Edge of Midnight (McClouds & Friends #4)(102)



Are you kidding? I’m just a clueless gearhead, he wanted to yelp, but the part he’d been relentlessly training swallowed hard and nodded.

“I’ve put in some hours with Sean and Davy at the gun range. Let me just finish this.” Miles leaned over the keyboard and typed,

gotta go. Check back in 2 hrs?

Ur a tease, Mindmeld666 typed. Will check back. Bye4now.

He followed Con downstairs, and took the gun.

“Heads up,” Con said. “I’ll be back as soon as I can.”

Miles paced the foyer. His brain buzzed like a hive of bees. He couldn’t sit still. The house was dim, just the orange glow of streetlamps from the window. The gun felt heavy and strange and alien in his hand.

“Oh. There you are.” The soft voice made his heart jolt and skip in his chest. “I was just looking for you.”

He turned. Cindy’s body resolved out of the infinite shades of gray in the kitchen entrance. Just as he’d thought. A tight string tank. Not a thong, but those low-slung form fitted shorts were just about as bad.

“You should be sleeping,” he said.

“Can’t.” Her voice was fretful. “I’m wound up from the gig. We were hot tonight. Too bad you weren’t there. Holy cow, Miles. What the hell are you doing with a gun?”

“Guard duty,” he replied. “Connor’s gone off to check on your mom’s place. Somebody tripped the alarm.”

She tossed her head back, making her hair do that seductive swirl thing. “Someone has to protect us against the fanged monsters, right?”

He refused to let himself be needled. “The monsters are real, Cin.”

“You’re as bad as they are.” She sauntered close enough so he could smell her honey-vanilla scent. The details of her body came into focus in the dimness. He gulped, and looked out the window.

“Can I hold that gun for a sec?” Her voice was teasing.

“No,” he said.

She folded her arms over her belly and slouched against the wall. “Are you afraid I’ll sexually assault you, or something?”

“Connor asked me to guard this house until he got back,” he said tersely. “I’m goddamn well going to do it. So don’t bug me.”

Cindy slid down the wall until she sat on the floor, hugging her knees tightly to her chest. “Are you ever going to stop hating me, Miles?”

He let out a long, careful breath, trying to choose amongst the hundred thousand completely contradictory replies he could give to that statement. “I don’t hate you, Cin. I just hate the way you made me feel. I hated being your personal slave while all your dickhead boyfriends treated you like shit. I really, really hated that.”

“I’m not with any dickhead boyfriend right now,” she protested.

He shrugged. “It’s just a matter of time. I’ve got better things to do than run errands for you while you track your next dickhead down.”

She covered her face with her hands. “Nobody forced you to do all that stuff for me.” Her voice was small. “You could have just said no.”

“That’s true. That’s what I finally did, Cin. I just said no.”

She sniffled. “You hate my guts because of this morning, right?”

Oh, yeah. Right. He almost exploded in hysterical laughter. “No, Cin. I told you. I don’t hate you. I wish you well. All the best. Really.”
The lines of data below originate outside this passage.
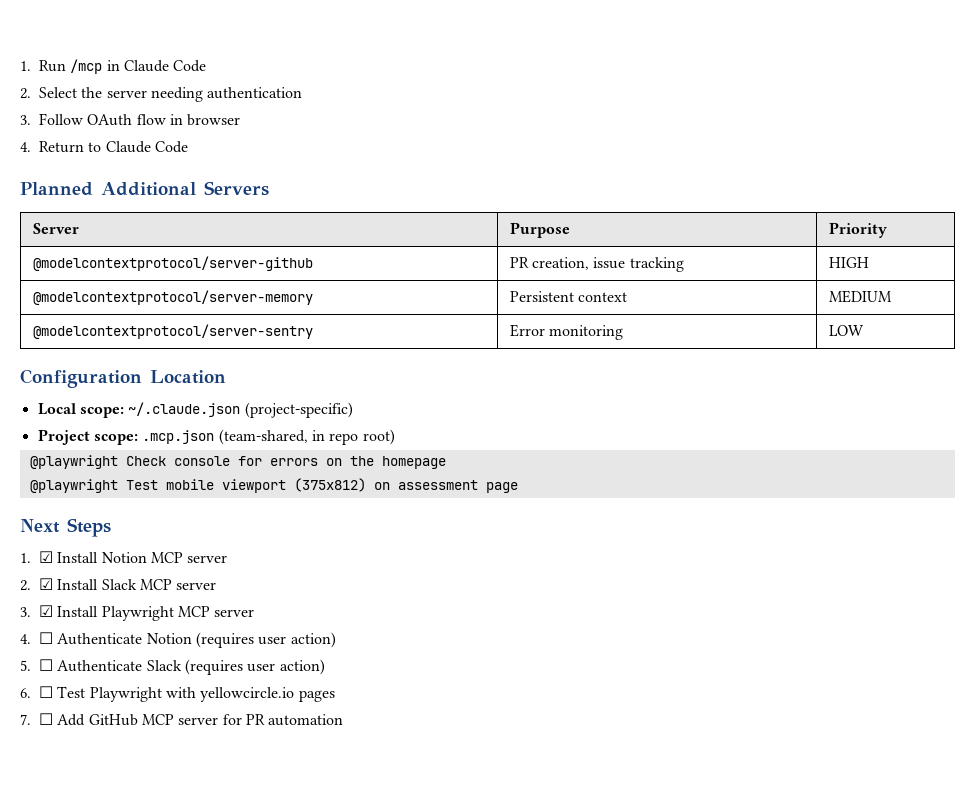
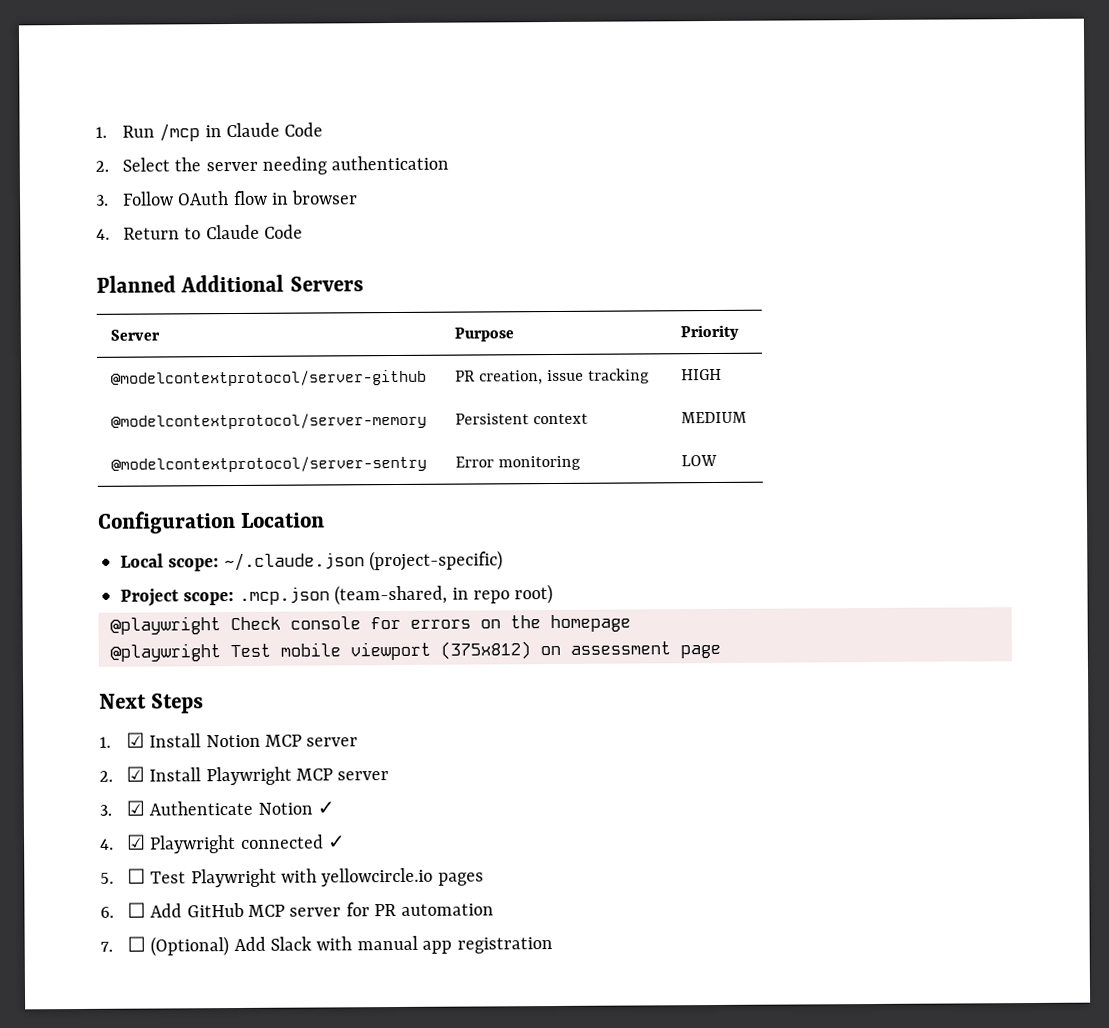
- 2. ☑ Install Slack MCP server
+ 2. ☑ Install Playwright MCP server
- 3. ☑ Install Playwright MCP server
- 4. ☐ Authenticate Notion (requires user action)
- 5. ☐ Authenticate Slack (requires user action)
- 6. ☐ Test Playwright with yellowcircle.io pages
+ 3. ☑ Authenticate Notion ✓
+ 4. ☑ Playwright connected ✓
+ 5. ☐ Test Playwright with yellowcircle.io pages
- 7. ☐ Add GitHub MCP server for PR automation
+ 6. ☐ Add GitHub MCP server for PR automation
+ 7. ☐ (Optional) Add Slack with manual app registration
She chewed on that. “Wish me well,” she repeated. “I wish Great-Aunt Martha well. I wish all the poor children in the world well. I wish the humpbacked whales and the bald eagles and the panda bears well.”

He shook his head. “I’ve got nothing against whales or eagles or pandas, or Great-Aunt Martha. And I’ve got nothing against you.”

She covered her face with her hands. He was appalled to hear soggy sniffling sounds again. He clenched his teeth. “What do you want to hear? That I love you? I’m not going to say that. I had a crush on you, but I’m over it. I’m not letting you wipe your feet on me anymore.”

“I wouldn’t,” she whispered. “Ever again.”

“Wouldn’t what?” His voice hardened.

“Wipe my feet on you.” She brushed tears out of her eyes, sniffing hard. “I’m sorry if I ever did. I never meant to.”

The soft invitation in her trembling voice tore him to pieces. He wanted it so badly. His fantasy of Cindy, just how he wanted her to be. Grown up, chilled out, feet on the ground. And wanting him.

Fantasy, though. The key word here was fantasy.

He stood there, throat frozen with fear and pain, until the question in the silence between them became a flat, implacable answer.

Cindy let out a shaky sigh and got gracefully to her feet, padding through the kitchen. She stopped at the foot of the stairs. “Miles?”

He braced himself. “Yeah?”

“I wish you well, too,” she said. “I really, really do.”

She had a tone in her voice he had never heard before. She wasn’t trying to sock in a zinger, or impress him, or shock him. She wasn’t trying to jerk the world around until it was the way she wanted it.

Her voice was sad and flat. Facing reality. Dealing with it.

It almost made him change his mind. Having Cindy be real and straight with him was all he had ever wanted from the universe.